The on-call vascular surgeon at the regional vascular unit was called who requested a CT angiogram before C was transferred. There were considerable delays to both the scan and transfer – he wasn’t sent to the other hospital until 1.30am, almost six hours after the injury.

There, C was examined by a general surgical registrar who noted a swollen lower leg, diminished sensation, severe calf pain, tenderness behind the knee, and no ankle movement.

A vascular consultant was called who wrongly diagnosed arterial compression and compartment syndrome despite signs of severe acute limb ischaemia. C was referred to orthopaedics for urgent fasciotomy with a view to reducing the pressure in the muscle.

An orthopaedic registrar correctly diagnosed the artery injury following dislocation, but the vascular surgeon maintained that compression and compartment syndrome was the appropriate diagnosis. After toing and froing, an orthopaedic consultant was called who agreed with the orthopaedic registrar and recommended emergency vascular surgery was needed.

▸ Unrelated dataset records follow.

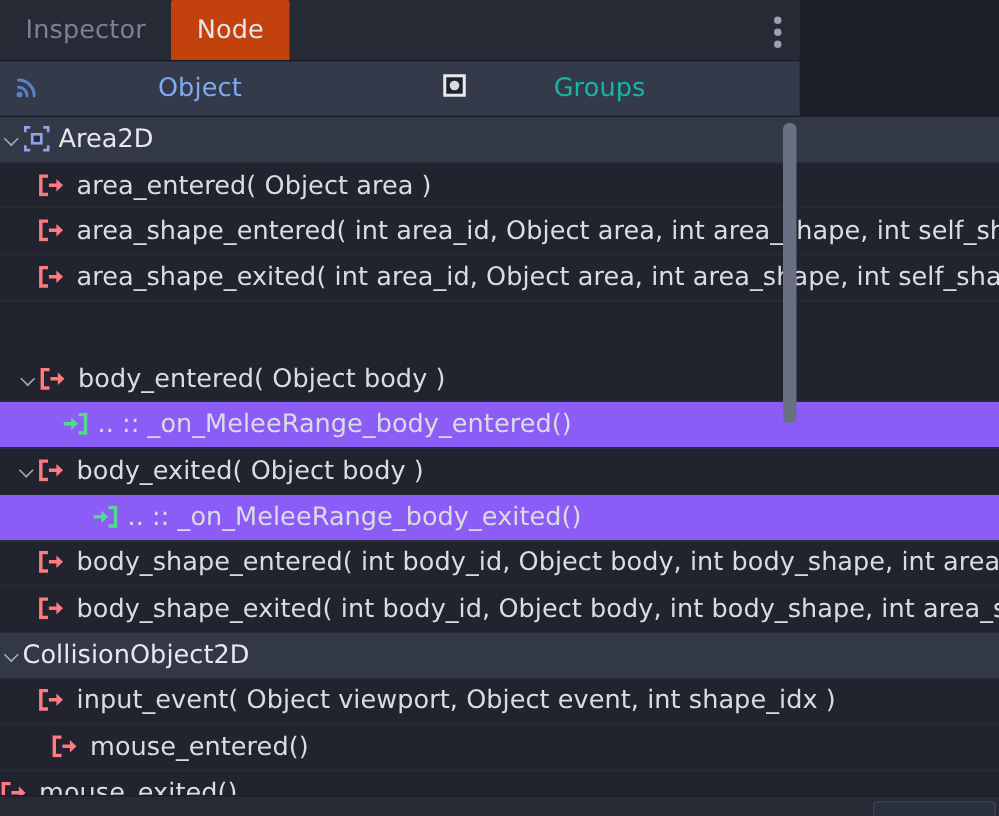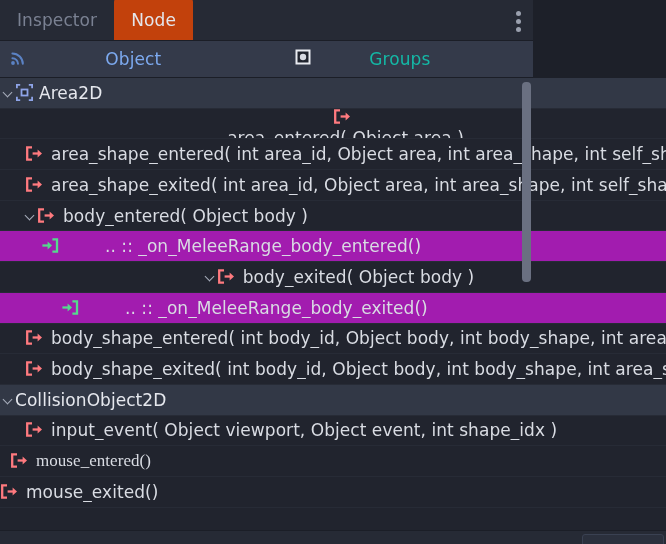--- a/index.html
+++ b/index.html
@@ -90,21 +90,21 @@
     white-space: nowrap;
     border-bottom: 1px solid #272b36;
     cursor: pointer;
     user-select: none;
   }
   .row.group {
     background: #323846;
     border-bottom: 1px solid #272b36;
   }
   .row.signal { background: #21242e; }
-  .row.conn   { background: #a21caf; gap: 40px; }
+  .row.conn   { background: #8b5cf6; }
 
   .arrow {
     width: 13px; height: 13px;
     flex: 0 0 13px;
     position: relative;
   }
   .arrow.open::after {
     content: "";
     position: absolute;
     left: 2px; top: 3px;
@@ -214,21 +214,21 @@
               <path d="M1.9 5.2 V1.9 H5.2"></path>
               <path d="M13.8 1.9 H17.1 V5.2"></path>
               <path d="M17.1 13.8 V17.1 H13.8"></path>
               <path d="M5.2 17.1 H1.9 V13.8"></path>
             </g>
             <rect x="5.6" y="5.6" width="7.8" height="7.8" fill="#8ea4e8"></rect>
             <rect x="7.4" y="7.4" width="4.2" height="4.2" fill="#262a35"></rect>
           </svg></span>
         <span class="label">Area2D</span>
       </div>
-      <div class="row signal" style="padding-left: 25px; flex-direction: column;">
+      <div class="row signal" style="padding-left: 25px;">
         <span class="sig-icon"><svg width="19" height="15" viewBox="0 0 19 15">
             <path d="M7 1.4 H2.2 V13.6 H7" fill="none" stroke="#ff7a7f" stroke-width="2.3" stroke-linejoin="miter"></path>
             <path d="M7.6 7.5 H14.2" fill="none" stroke="#ff7a7f" stroke-width="2.3"></path>
             <path d="M12.6 3.4 L17 7.5 L12.6 11.6 Z" fill="#ff7a7f"></path>
           </svg></span>
         <span class="label">area_entered( Object area )</span>
       </div>
       <div class="row signal" style="padding-left: 25px;">
         <span class="sig-icon"><svg width="19" height="15" viewBox="0 0 19 15">
             <path d="M7 1.4 H2.2 V13.6 H7" fill="none" stroke="#ff7a7f" stroke-width="2.3" stroke-linejoin="miter"></path>
@@ -238,38 +238,38 @@
         <span class="label">area_shape_entered( int area_id, Object area, int area_shape, int self_shape )</span>
       </div>
       <div class="row signal" style="padding-left: 25px;">
         <span class="sig-icon"><svg width="19" height="15" viewBox="0 0 19 15">
             <path d="M7 1.4 H2.2 V13.6 H7" fill="none" stroke="#ff7a7f" stroke-width="2.3" stroke-linejoin="miter"></path>
             <path d="M7.6 7.5 H14.2" fill="none" stroke="#ff7a7f" stroke-width="2.3"></path>
             <path d="M12.6 3.4 L17 7.5 L12.6 11.6 Z" fill="#ff7a7f"></path>
           </svg></span>
         <span class="label">area_shape_exited( int area_id, Object area, int area_shape, int self_shape )</span>
       </div>
-      <div class="row signal" style="padding-left: 24px;">
+      <div class="row signal" style="padding-left: 13px; margin-top: 37px;">
         <span class="arrow open"></span>
         <span class="sig-icon"><svg width="19" height="15" viewBox="0 0 19 15">
             <path d="M7 1.4 H2.2 V13.6 H7" fill="none" stroke="#ff7a7f" stroke-width="2.3" stroke-linejoin="miter"></path>
             <path d="M7.6 7.5 H14.2" fill="none" stroke="#ff7a7f" stroke-width="2.3"></path>
             <path d="M12.6 3.4 L17 7.5 L12.6 11.6 Z" fill="#ff7a7f"></path>
           </svg></span>
         <span class="label">body_entered( Object body )</span>
       </div>
       <div class="row conn" style="padding-left: 40px;">
         <span class="conn-icon"><svg width="19" height="15" viewBox="0 0 19 15">
             <path d="M12.4 1.4 H17.0 V13.6 H12.4" fill="none" stroke="#55d98d" stroke-width="2.3" stroke-linejoin="miter"></path>
             <path d="M2.4 7.5 H9.4" fill="none" stroke="#55d98d" stroke-width="2.3"></path>
             <path d="M7.6 3.4 L12.0 7.5 L7.6 11.6 Z" fill="#55d98d"></path>
           </svg></span>
         <span class="label">.. :: _on_MeleeRange_body_entered()</span>
       </div>
-      <div class="row signal" style="padding-left: 12px; justify-content: center;">
+      <div class="row signal" style="padding-left: 12px;">
         <span class="arrow open"></span>
         <span class="sig-icon"><svg width="19" height="15" viewBox="0 0 19 15">
             <path d="M7 1.4 H2.2 V13.6 H7" fill="none" stroke="#ff7a7f" stroke-width="2.3" stroke-linejoin="miter"></path>
             <path d="M7.6 7.5 H14.2" fill="none" stroke="#ff7a7f" stroke-width="2.3"></path>
             <path d="M12.6 3.4 L17 7.5 L12.6 11.6 Z" fill="#ff7a7f"></path>
           </svg></span>
         <span class="label">body_exited( Object body )</span>
       </div>
       <div class="row conn" style="padding-left: 60px;">
         <span class="conn-icon"><svg width="19" height="15" viewBox="0 0 19 15">
@@ -300,21 +300,21 @@
         <span class="label">CollisionObject2D</span>
       </div>
       <div class="row signal" style="padding-left: 25px;">
         <span class="sig-icon"><svg width="19" height="15" viewBox="0 0 19 15">
             <path d="M7 1.4 H2.2 V13.6 H7" fill="none" stroke="#ff7a7f" stroke-width="2.3" stroke-linejoin="miter"></path>
             <path d="M7.6 7.5 H14.2" fill="none" stroke="#ff7a7f" stroke-width="2.3"></path>
             <path d="M12.6 3.4 L17 7.5 L12.6 11.6 Z" fill="#ff7a7f"></path>
           </svg></span>
         <span class="label">input_event( Object viewport, Object event, int shape_idx )</span>
       </div>
-      <div class="row signal" style="padding-left: 10px; font-family: Liberation Serif, serif;">
+      <div class="row signal" style="padding-left: 34px;">
         <span class="sig-icon"><svg width="19" height="15" viewBox="0 0 19 15">
             <path d="M7 1.4 H2.2 V13.6 H7" fill="none" stroke="#ff7a7f" stroke-width="2.3" stroke-linejoin="miter"></path>
             <path d="M7.6 7.5 H14.2" fill="none" stroke="#ff7a7f" stroke-width="2.3"></path>
             <path d="M12.6 3.4 L17 7.5 L12.6 11.6 Z" fill="#ff7a7f"></path>
           </svg></span>
         <span class="label">mouse_entered()</span>
       </div>
       <div class="row signal" style="">
         <span class="sig-icon"><svg width="19" height="15" viewBox="0 0 19 15">
             <path d="M7 1.4 H2.2 V13.6 H7" fill="none" stroke="#ff7a7f" stroke-width="2.3" stroke-linejoin="miter"></path>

C had surgery at 5.45am, ten hours after the injury. It lasted for eight hours, during which time another vascular surgeon was called who spotted that the popliteal artery was completely disrupted. A vascular bypass with vein graft was performed.

While recovering on the ward in January, C’s Doppler signals in his foot became weakened and a duplex ultrasound scan showed no flow in the bypass and severely dampened blood flow below the knee. A blood clot was suspected and it was advised that angioplasty was the best option to stretch the artery.

However, C was not warned of the risks that such procedure may make the ischaemia worse or of amputation. It did, in fact, cause the blood clot to fragment resulting in distal embolization; subsequent thrombolysis to destroy the clots was unsuccessful.

C was told that his leg was now non-viable and life-threatening. The only option was amputation. There was no discussion about the level of amputation. A through-knee amputation has much better outcomes than an above-knee amputation.

C’s left leg was amputated above the knee on 15th January 2018 and he was given an NHS prosthetic. Afterwards, C had stump and phantom limb pain. He also suffered mentally, with an adjustment disorder, depression, poor energy and libido, and sleep problems. He has social paranoia, becoming reclusive and irritable.


C argued that there were unacceptable delays and sub-standard vascular surgery which led to critical limb ischaemia.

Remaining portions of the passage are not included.